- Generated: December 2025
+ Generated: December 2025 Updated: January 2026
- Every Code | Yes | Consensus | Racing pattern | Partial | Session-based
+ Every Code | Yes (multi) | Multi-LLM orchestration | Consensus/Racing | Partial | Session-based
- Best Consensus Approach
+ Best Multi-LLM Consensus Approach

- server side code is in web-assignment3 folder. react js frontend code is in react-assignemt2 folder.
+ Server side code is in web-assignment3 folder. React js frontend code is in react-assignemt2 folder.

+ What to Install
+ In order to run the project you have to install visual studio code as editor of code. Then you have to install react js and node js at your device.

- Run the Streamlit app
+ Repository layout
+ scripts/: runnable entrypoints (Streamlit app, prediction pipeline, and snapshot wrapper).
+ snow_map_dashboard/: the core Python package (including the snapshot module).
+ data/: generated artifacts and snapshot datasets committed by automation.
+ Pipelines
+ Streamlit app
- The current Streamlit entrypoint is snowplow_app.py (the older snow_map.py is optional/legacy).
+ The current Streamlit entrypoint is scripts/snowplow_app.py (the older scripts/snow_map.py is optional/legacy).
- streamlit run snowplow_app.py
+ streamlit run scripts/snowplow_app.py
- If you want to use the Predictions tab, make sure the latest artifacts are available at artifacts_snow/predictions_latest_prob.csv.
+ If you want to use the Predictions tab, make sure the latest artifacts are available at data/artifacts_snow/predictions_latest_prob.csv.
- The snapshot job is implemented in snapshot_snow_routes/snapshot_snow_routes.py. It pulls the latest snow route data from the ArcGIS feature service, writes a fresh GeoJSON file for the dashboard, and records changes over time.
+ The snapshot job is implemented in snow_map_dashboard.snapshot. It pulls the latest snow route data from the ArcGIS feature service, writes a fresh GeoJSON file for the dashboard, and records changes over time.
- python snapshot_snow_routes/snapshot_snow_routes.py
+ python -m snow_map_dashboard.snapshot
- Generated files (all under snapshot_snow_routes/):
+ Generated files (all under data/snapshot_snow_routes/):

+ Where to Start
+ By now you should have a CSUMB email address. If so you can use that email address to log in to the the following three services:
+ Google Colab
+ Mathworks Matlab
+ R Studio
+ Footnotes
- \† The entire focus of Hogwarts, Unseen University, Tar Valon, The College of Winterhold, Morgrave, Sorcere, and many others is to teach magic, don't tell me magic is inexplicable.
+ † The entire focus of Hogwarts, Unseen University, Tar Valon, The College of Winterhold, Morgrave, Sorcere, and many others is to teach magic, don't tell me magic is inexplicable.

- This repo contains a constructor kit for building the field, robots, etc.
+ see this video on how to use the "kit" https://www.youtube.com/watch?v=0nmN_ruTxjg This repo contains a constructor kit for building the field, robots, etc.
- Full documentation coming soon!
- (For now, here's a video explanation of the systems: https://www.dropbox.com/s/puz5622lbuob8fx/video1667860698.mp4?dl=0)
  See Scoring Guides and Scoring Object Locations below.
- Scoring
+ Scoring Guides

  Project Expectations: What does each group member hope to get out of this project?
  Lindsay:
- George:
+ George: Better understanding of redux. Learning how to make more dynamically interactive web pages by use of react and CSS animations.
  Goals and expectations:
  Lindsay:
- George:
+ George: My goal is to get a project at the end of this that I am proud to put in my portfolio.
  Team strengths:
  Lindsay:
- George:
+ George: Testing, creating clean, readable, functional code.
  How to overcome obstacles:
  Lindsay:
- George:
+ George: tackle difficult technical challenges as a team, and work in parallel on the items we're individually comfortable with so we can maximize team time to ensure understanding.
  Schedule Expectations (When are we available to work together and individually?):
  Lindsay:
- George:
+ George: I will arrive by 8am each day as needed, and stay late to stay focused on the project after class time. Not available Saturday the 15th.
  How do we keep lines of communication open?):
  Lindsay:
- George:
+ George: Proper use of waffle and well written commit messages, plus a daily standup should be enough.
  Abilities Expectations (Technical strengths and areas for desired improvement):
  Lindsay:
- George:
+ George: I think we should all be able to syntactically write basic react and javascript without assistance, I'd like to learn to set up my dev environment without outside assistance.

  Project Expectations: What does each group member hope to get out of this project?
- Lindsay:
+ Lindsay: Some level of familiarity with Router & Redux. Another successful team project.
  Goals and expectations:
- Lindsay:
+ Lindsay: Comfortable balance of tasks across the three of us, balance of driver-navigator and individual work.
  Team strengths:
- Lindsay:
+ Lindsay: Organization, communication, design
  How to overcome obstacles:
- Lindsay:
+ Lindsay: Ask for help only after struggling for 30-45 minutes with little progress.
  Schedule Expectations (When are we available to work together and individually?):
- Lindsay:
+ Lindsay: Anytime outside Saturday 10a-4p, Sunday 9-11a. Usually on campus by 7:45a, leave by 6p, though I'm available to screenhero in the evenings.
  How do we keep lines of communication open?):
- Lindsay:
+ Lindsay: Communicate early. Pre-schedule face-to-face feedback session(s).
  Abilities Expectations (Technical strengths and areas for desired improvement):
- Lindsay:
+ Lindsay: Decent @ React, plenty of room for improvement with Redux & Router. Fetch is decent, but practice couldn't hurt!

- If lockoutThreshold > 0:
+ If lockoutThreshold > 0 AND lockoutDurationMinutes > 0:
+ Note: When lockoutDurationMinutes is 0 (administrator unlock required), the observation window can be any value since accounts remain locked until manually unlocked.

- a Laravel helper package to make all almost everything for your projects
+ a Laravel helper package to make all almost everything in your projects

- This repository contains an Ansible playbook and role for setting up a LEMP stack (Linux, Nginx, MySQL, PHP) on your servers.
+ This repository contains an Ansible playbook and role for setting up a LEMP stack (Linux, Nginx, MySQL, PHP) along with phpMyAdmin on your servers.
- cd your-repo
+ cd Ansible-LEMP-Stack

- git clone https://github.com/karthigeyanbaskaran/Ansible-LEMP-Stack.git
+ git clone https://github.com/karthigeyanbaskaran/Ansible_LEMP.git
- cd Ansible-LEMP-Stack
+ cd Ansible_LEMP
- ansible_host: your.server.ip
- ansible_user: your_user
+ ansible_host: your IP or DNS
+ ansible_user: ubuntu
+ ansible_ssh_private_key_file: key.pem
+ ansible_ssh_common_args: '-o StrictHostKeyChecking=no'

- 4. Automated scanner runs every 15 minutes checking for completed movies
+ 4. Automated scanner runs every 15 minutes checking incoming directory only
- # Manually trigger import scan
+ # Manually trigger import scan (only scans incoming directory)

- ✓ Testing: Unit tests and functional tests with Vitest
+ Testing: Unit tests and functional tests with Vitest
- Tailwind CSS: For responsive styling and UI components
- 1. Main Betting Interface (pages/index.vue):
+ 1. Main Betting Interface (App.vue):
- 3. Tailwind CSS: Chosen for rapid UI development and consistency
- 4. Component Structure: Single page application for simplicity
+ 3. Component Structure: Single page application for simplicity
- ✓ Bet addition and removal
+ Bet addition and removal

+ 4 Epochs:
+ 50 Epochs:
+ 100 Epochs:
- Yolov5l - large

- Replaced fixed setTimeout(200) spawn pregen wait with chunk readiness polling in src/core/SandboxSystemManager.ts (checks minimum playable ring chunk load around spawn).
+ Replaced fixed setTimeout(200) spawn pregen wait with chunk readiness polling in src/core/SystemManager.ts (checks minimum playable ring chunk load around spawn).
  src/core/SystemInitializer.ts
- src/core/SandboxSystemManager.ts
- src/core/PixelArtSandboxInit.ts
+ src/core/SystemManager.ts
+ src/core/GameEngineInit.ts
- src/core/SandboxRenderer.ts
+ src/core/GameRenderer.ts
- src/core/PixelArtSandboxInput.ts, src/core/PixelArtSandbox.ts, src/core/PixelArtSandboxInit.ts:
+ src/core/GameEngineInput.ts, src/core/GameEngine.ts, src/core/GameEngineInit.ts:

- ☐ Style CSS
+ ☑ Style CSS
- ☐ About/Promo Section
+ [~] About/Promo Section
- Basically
=-=-=-=-=
> [Aim of the task]:
Every line above that has the string "outside" needs to be copied.

> [Task output]:
+ George: I think we should all be able to syntactically write basic react and javascript without assistance, I'd like to learn to set up my dev environment without outside assistance.
+ Lindsay: Anytime outside Saturday 10a-4p, Sunday 9-11a. Usually on campus by 7:45a, leave by 6p, though I'm available to screenhero in the evenings.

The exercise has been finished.